Royal Tandoori, 118 High Street, Lincoln, LN5 7PR. Tel: 01522 514222 or 576736. Open: daily noon–2pm and 5.50pm–midnight.

The Scores on the Tandoors
 Food 6
Décor 3
Vibe (Saturday night) 4
Service and friendliness 6
Value 7

Curry tip 22

Don’t treat your order of rice as an afterthought. Choosing the right rice can enhance your meal. If you are ordering a special dish (or a really hot one) stick to plain boiled rice or plain pilau so you don’t have tastes competing with the flavours of your main dish.

Curry joke 22

How should an Indian takeaway always answer the phone?

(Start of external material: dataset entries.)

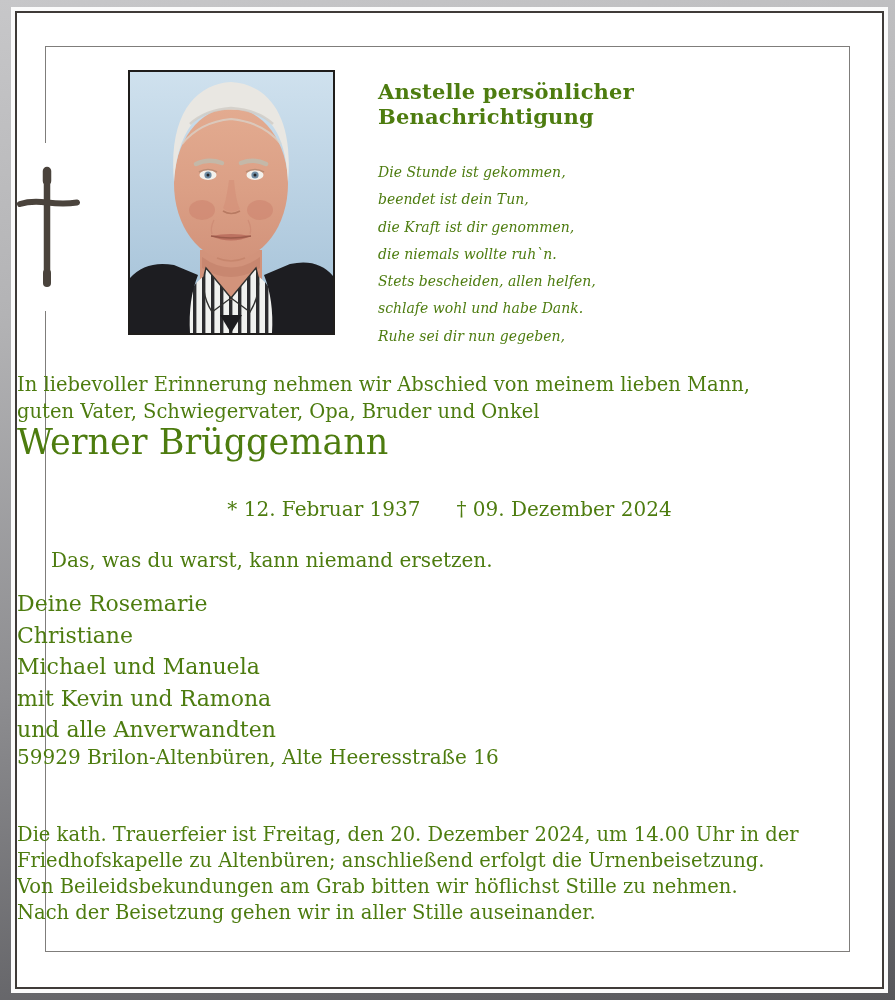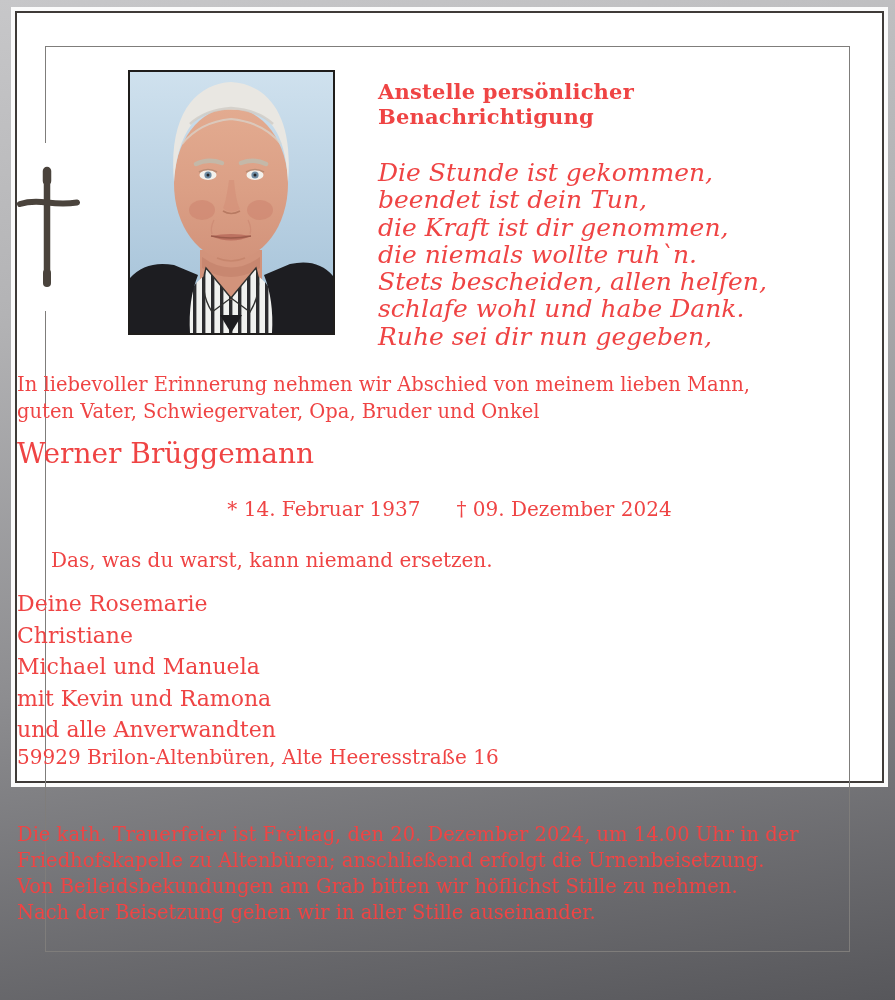"Anstelle persönlicher Benachrichtigung" .card { color: #ef4444 -> #4d7c0f; height: 772px -> 978px }
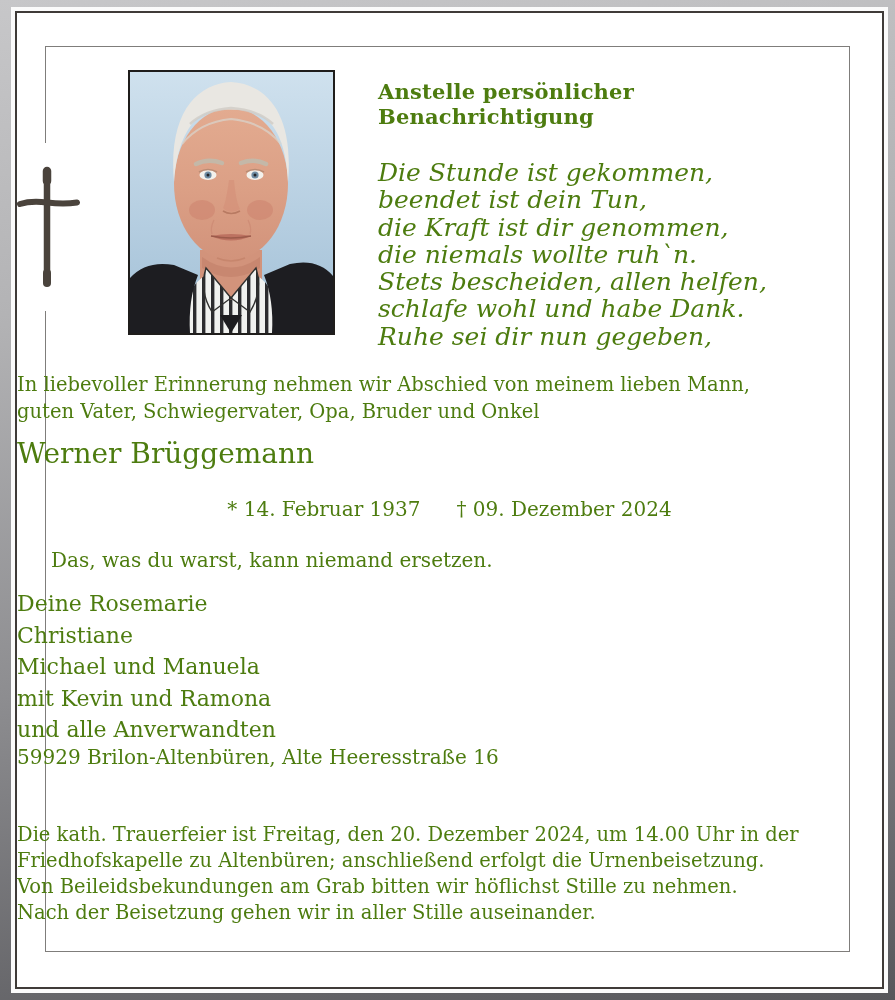"Die Stunde ist gekommen," .poem-line { font-size: 25px -> 14px }
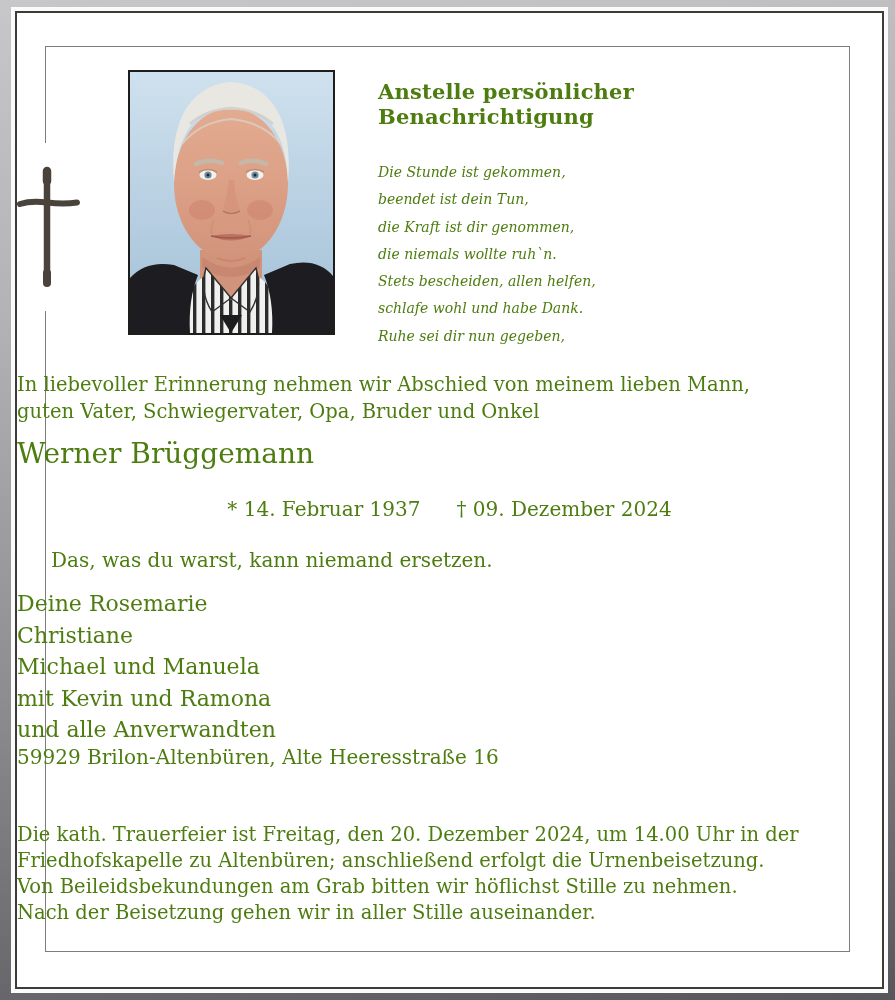"Werner Brüggemann" .deceased-name { font-size: 28px -> 35px; top: 416px -> 404px }
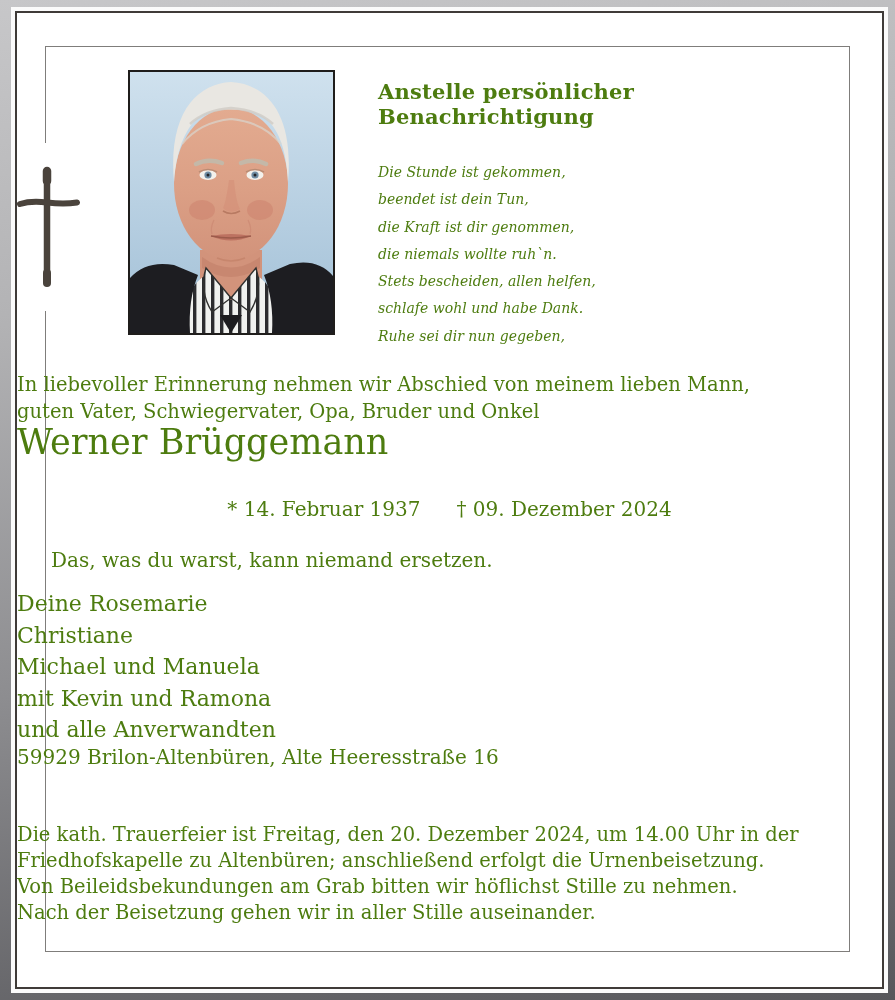"* 14. Februar 1937" span { text: 14 -> 12 }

“Aloo, can I take your order?”

Curry joke 21

There are a group of friends who meet down our local curry house every Friday but one of them has a habit of leaving early. They all call him Ceylon.

Curry tip 21

Do you want a curry that’s cooked to perfection? Ask the waiter where the chef is from and what dish he would recommend from that country or region. Most chefs will have perfected the dishes from where they grew up.